I suppose there's a chance she says that to every couple, but it seemed spontaneous, immediately after we were pronounced husband and wife, still brushing rose petals off our shoulders. It was the first words anyone had spoken to us in our new, married state. "I've never seen a couple so happy!" 

She was right.

We have a history of happiness.  


There's a popular marriage book based on the premise that marriage was created not for our happiness, but for our holiness. We have two copies of it on our bookshelf. (I've read it, you haven't, so you'll have to take my word for it.) At first it sounds profound, and for a serious soul like myself, it is a welcome instruction. We shouldn't forget that marriage doesn't primarily exist to give us warm fuzzies and a companion in house cleaning. Marriage cuts, rubs, and refines, and Lord knows this first year has been a sanctifying one of spats and jabs and the occasional cold shoulder.

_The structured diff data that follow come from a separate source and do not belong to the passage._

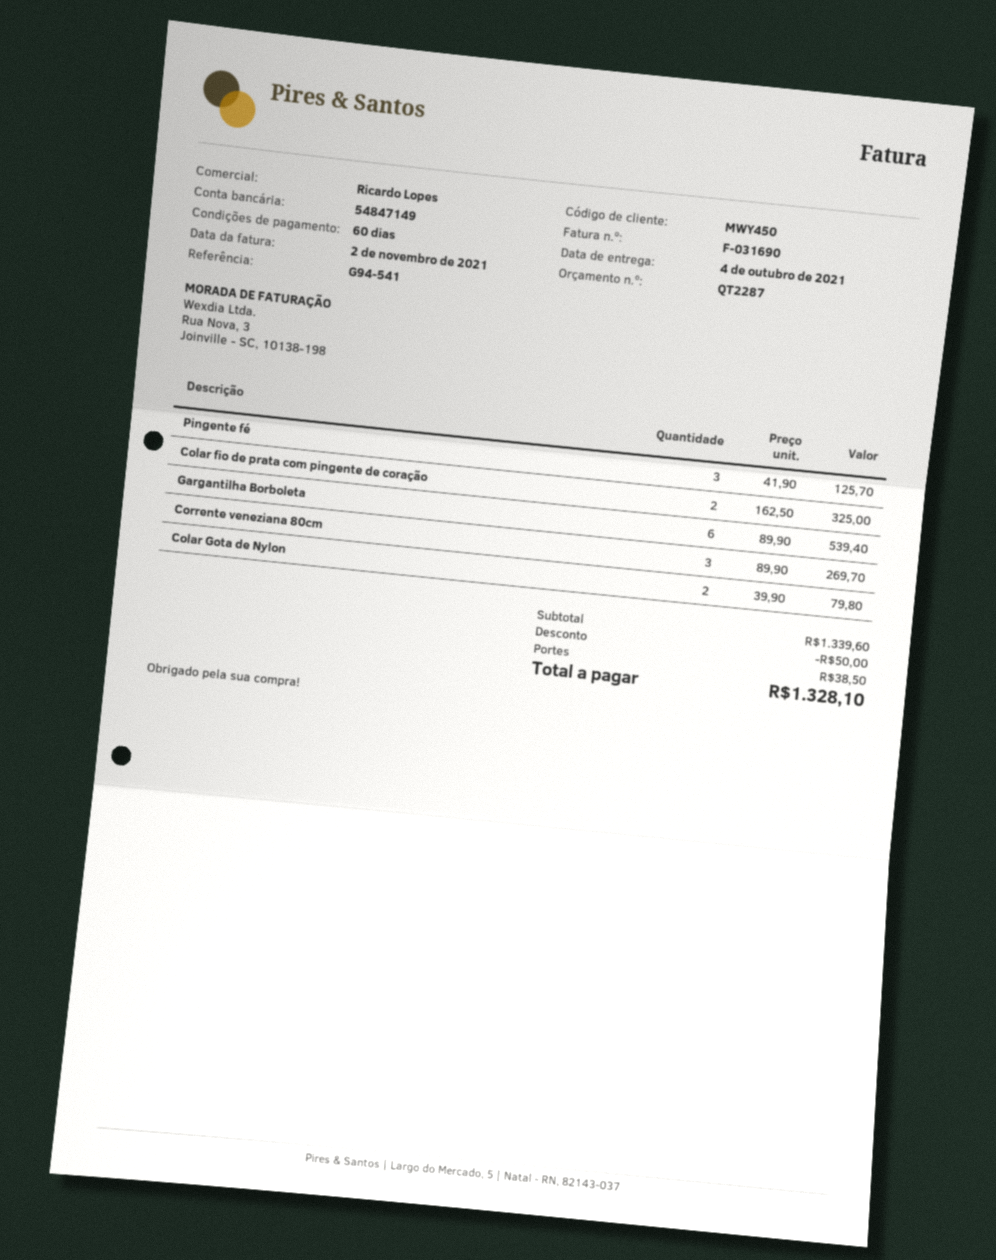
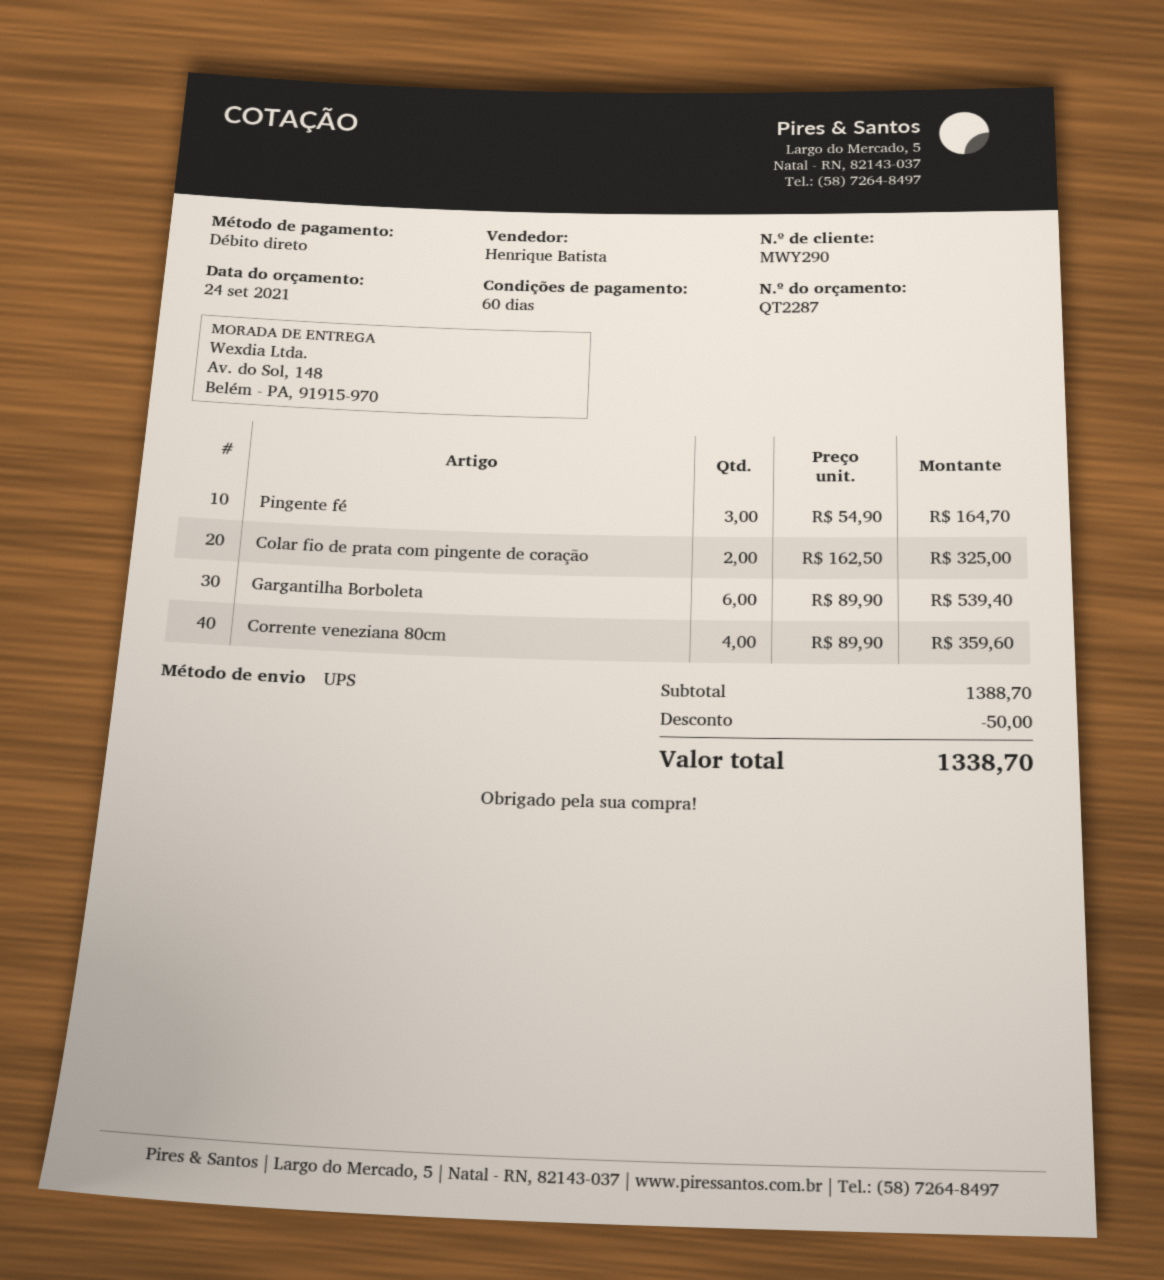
customer number: MWY450 -> MWY290
sales rep: Ricardo Lopes -> Henrique Batista
Pingente fé: 3 x 41.90 = 125.70 -> 3 x 54.90 = 164.70
Corrente veneziana 80cm: 3 x 89.90 = 269.70 -> 4 x 89.90 = 359.60
Colar Gota de Nylon: 2 x 39.90 = 79.80 -> none
subtotal: 1339.60 -> 1388.70
shipping: 38.50 -> none
total: 1328.10 -> 1338.70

But wow, there has been happiness.

So much so, that I have to wonder if a grave disservice has been done to our marriages by pitting happiness and holiness against each other like fighters in a boxing ring. Why did we decide these two things were mutually exclusive? (I think I know the answer, and I think it pertains to our fear of losing the things we really love.) What if instead, happiness and holiness were viewed as inseparable companions in the work of being married? 

I don't exactly know how this all breaks down theologically, especially when I've been told over and over again that it's joy, not happiness, that counts in the Christian's life. But the truth is, 95% of the time, I am so happy when I am with you. I laugh and dance and sing and skip and sometimes it's like we're on the rim of heaven, peering into the place where there will be no more tears. 

Happily ever after isn't just for fairy tales.  

It is for you and for me-a pauper and a peasant girl,

weaving delight into the drudgery,

asking God to bless us all the while.